### WHAT THIS TASK INVOLVES
The copy must match the data word for word and contain no pictures.

### Structured diff data
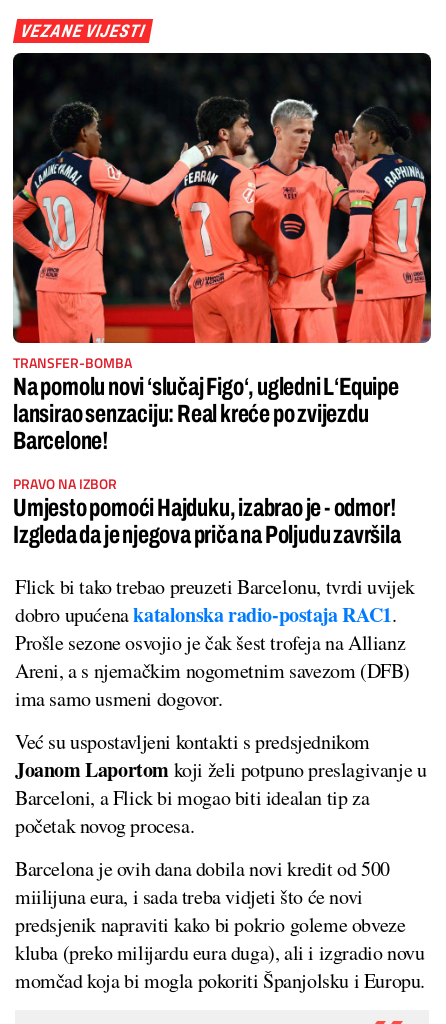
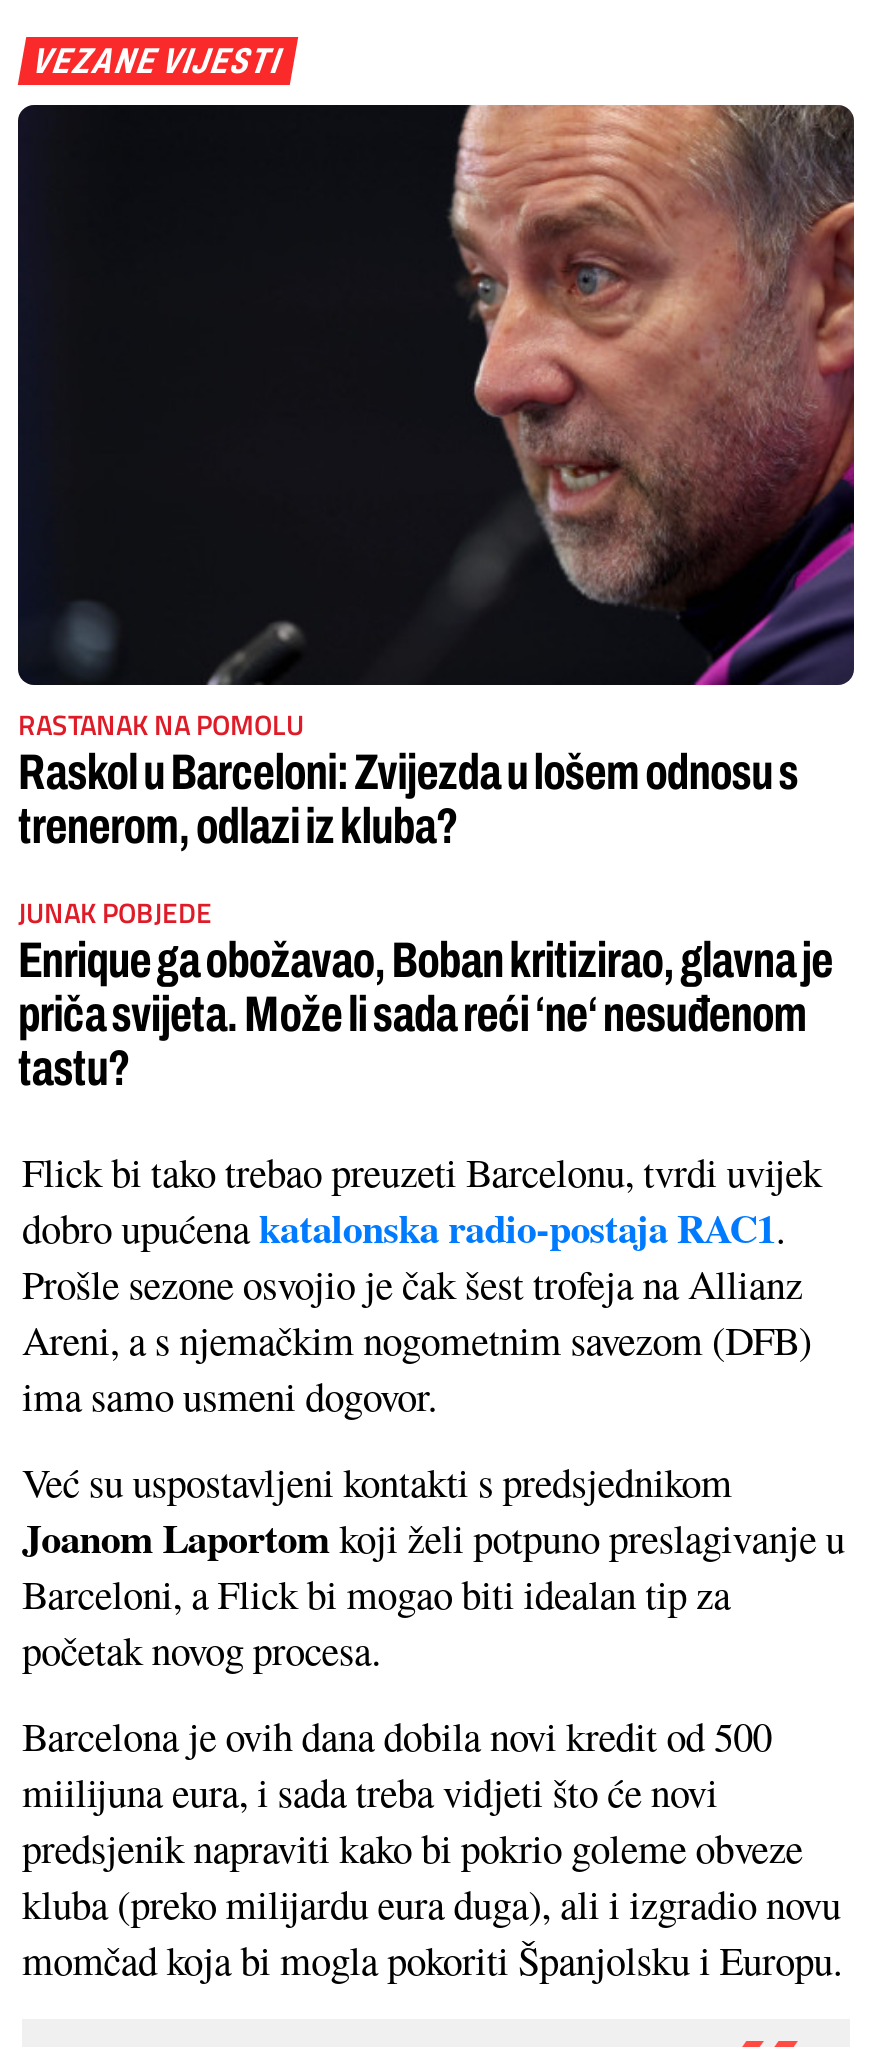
- [image]
- TRANSFER-BOMBA
- Na pomolu novi ‘slučaj Figo‘, ugledni L‘Equipe
- lansirao senzaciju: Real kreće po zvijezdu
- Barcelone!
+ [image]
+ RASTANAK NA POMOLU
+ Raskol u Barceloni: Zvijezda u lošem odnosu s
+ trenerom, odlazi iz kluba?

- PRAVO NA IZBOR
- Umjesto pomoći Hajduku, izabrao je - odmor!
- Izgleda da je njegova priča na Poljudu završila
+ JUNAK POBJEDE
+ Enrique ga obožavao, Boban kritizirao, glavna je
+ priča svijeta. Može li sada reći ‘ne‘ nesuđenom
+ tastu?
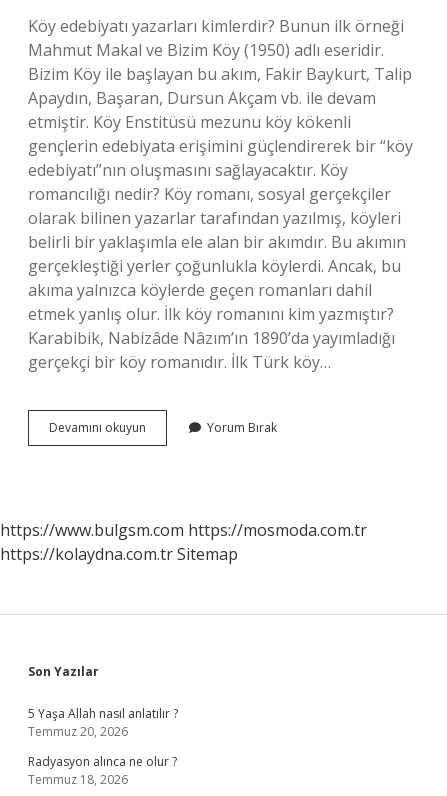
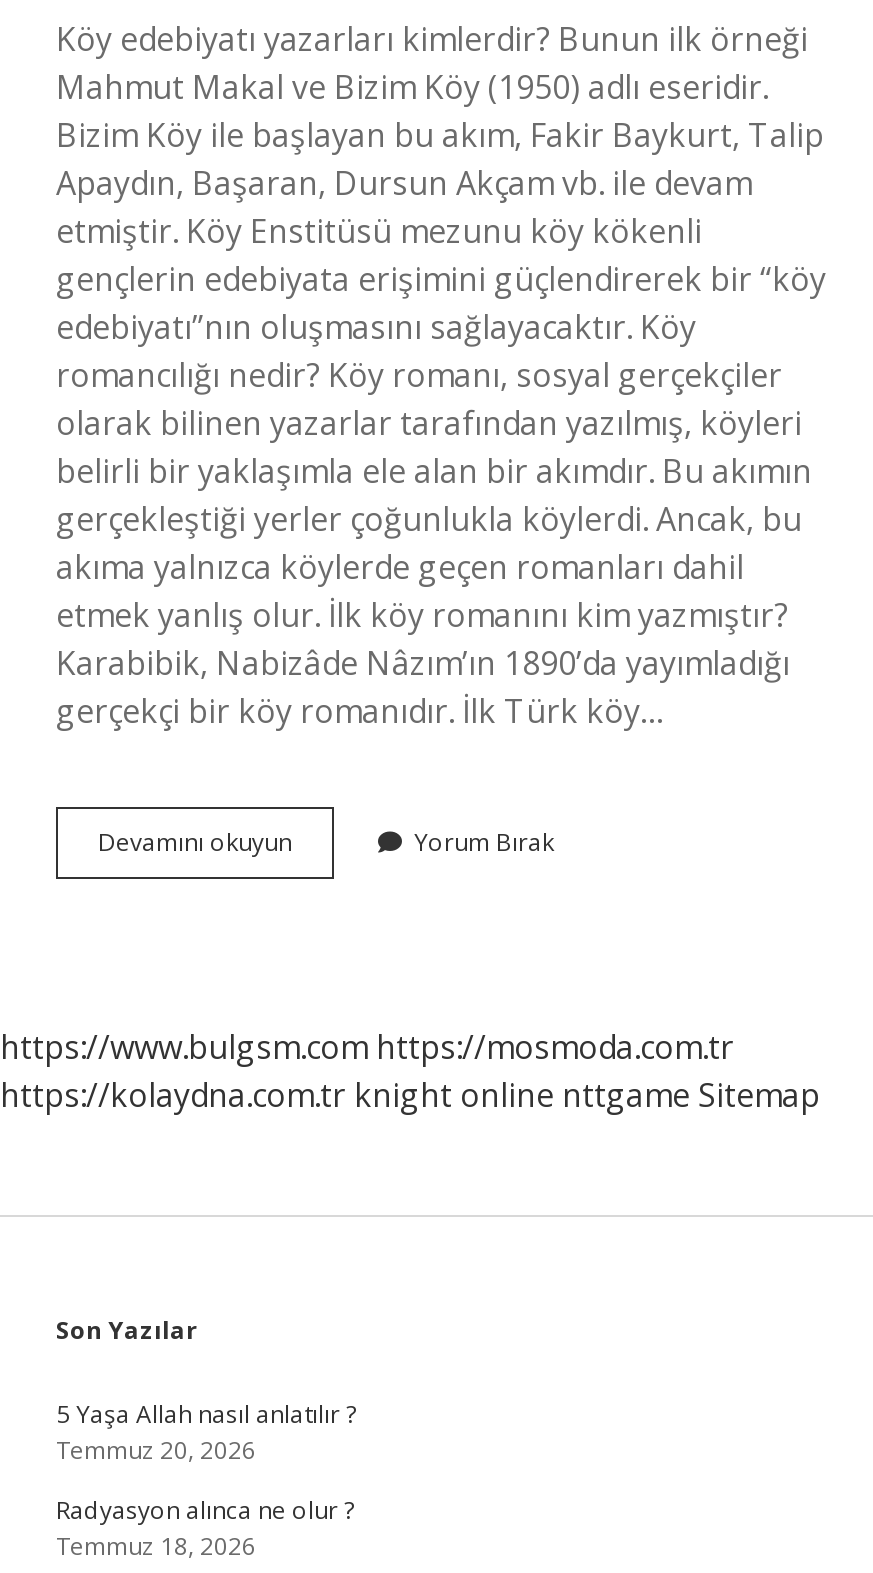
- https://kolaydna.com.tr Sitemap
+ https://kolaydna.com.tr knight online nttgame Sitemap
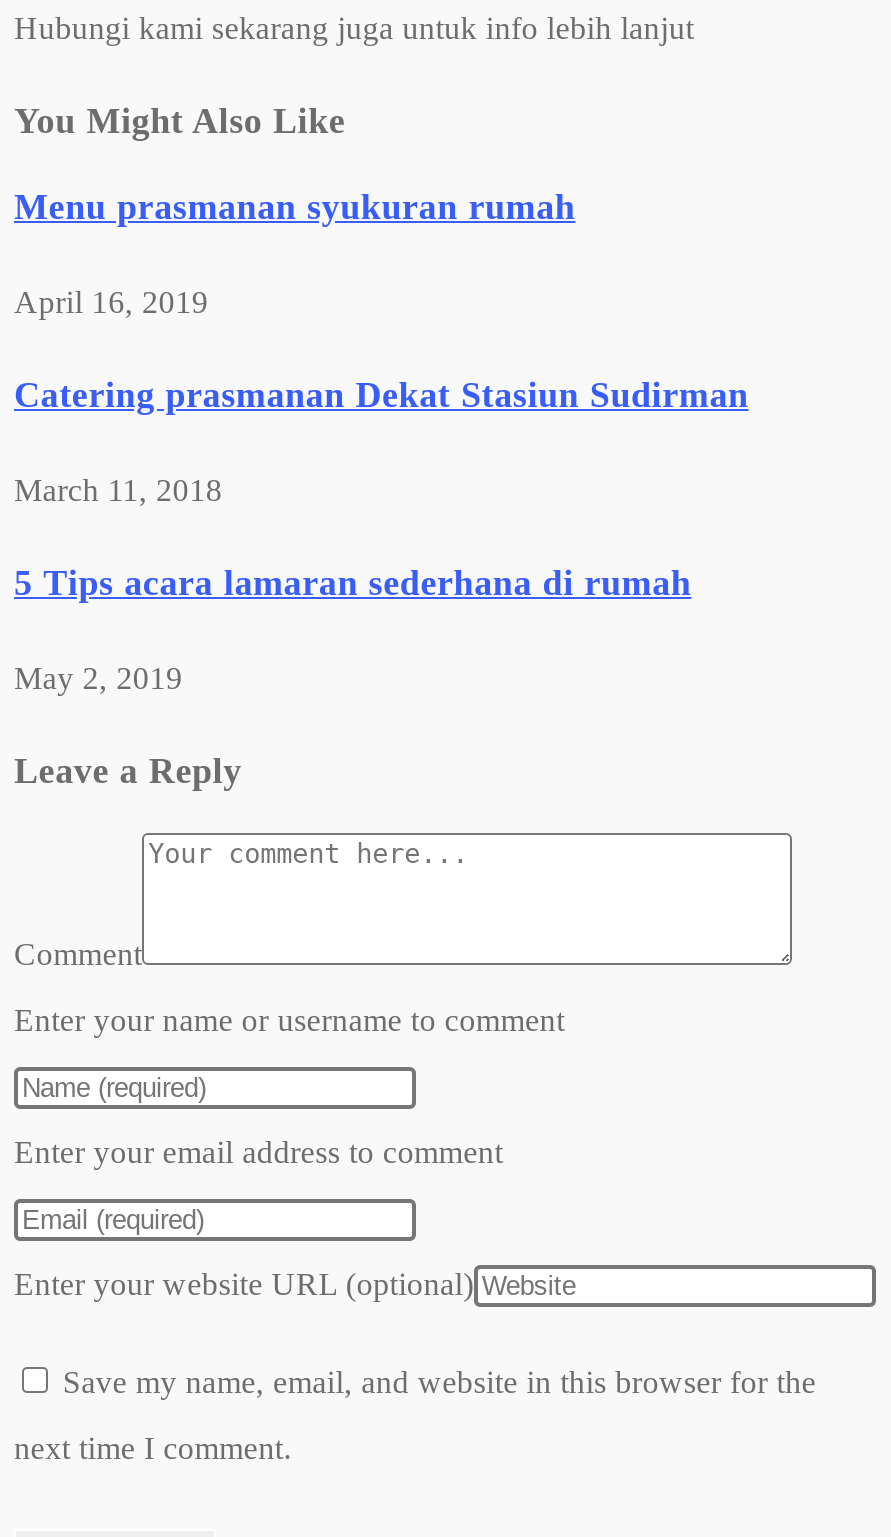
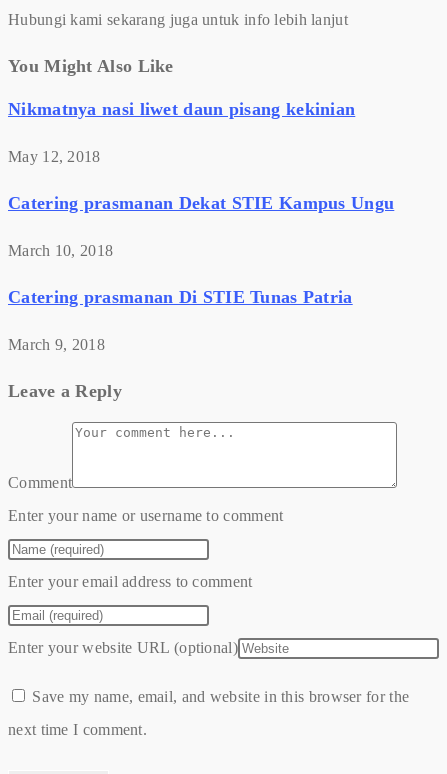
- Menu prasmanan syukuran rumah
+ Nikmatnya nasi liwet daun pisang kekinian

- April 16, 2019
+ May 12, 2018

- Catering prasmanan Dekat Stasiun Sudirman
+ Catering prasmanan Dekat STIE Kampus Ungu

- March 11, 2018
+ March 10, 2018

- 5 Tips acara lamaran sederhana di rumah
+ Catering prasmanan Di STIE Tunas Patria

- May 2, 2019
+ March 9, 2018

### WRITTEN SOLUTION
- [image]
- TRANSFER-BOMBA
- Na pomolu novi ‘slučaj Figo‘, ugledni L‘Equipe
- lansirao senzaciju: Real kreće po zvijezdu
- Barcelone!
+ [image]
+ RASTANAK NA POMOLU
+ Raskol u Barceloni: Zvijezda u lošem odnosu s
+ trenerom, odlazi iz kluba?

- PRAVO NA IZBOR
- Umjesto pomoći Hajduku, izabrao je - odmor!
- Izgleda da je njegova priča na Poljudu završila
+ JUNAK POBJEDE
+ Enrique ga obožavao, Boban kritizirao, glavna je
+ priča svijeta. Može li sada reći ‘ne‘ nesuđenom
+ tastu?
- https://kolaydna.com.tr Sitemap
+ https://kolaydna.com.tr knight online nttgame Sitemap
- Menu prasmanan syukuran rumah
+ Nikmatnya nasi liwet daun pisang kekinian

- April 16, 2019
+ May 12, 2018

- Catering prasmanan Dekat Stasiun Sudirman
+ Catering prasmanan Dekat STIE Kampus Ungu

- March 11, 2018
+ March 10, 2018

- 5 Tips acara lamaran sederhana di rumah
+ Catering prasmanan Di STIE Tunas Patria

- May 2, 2019
+ March 9, 2018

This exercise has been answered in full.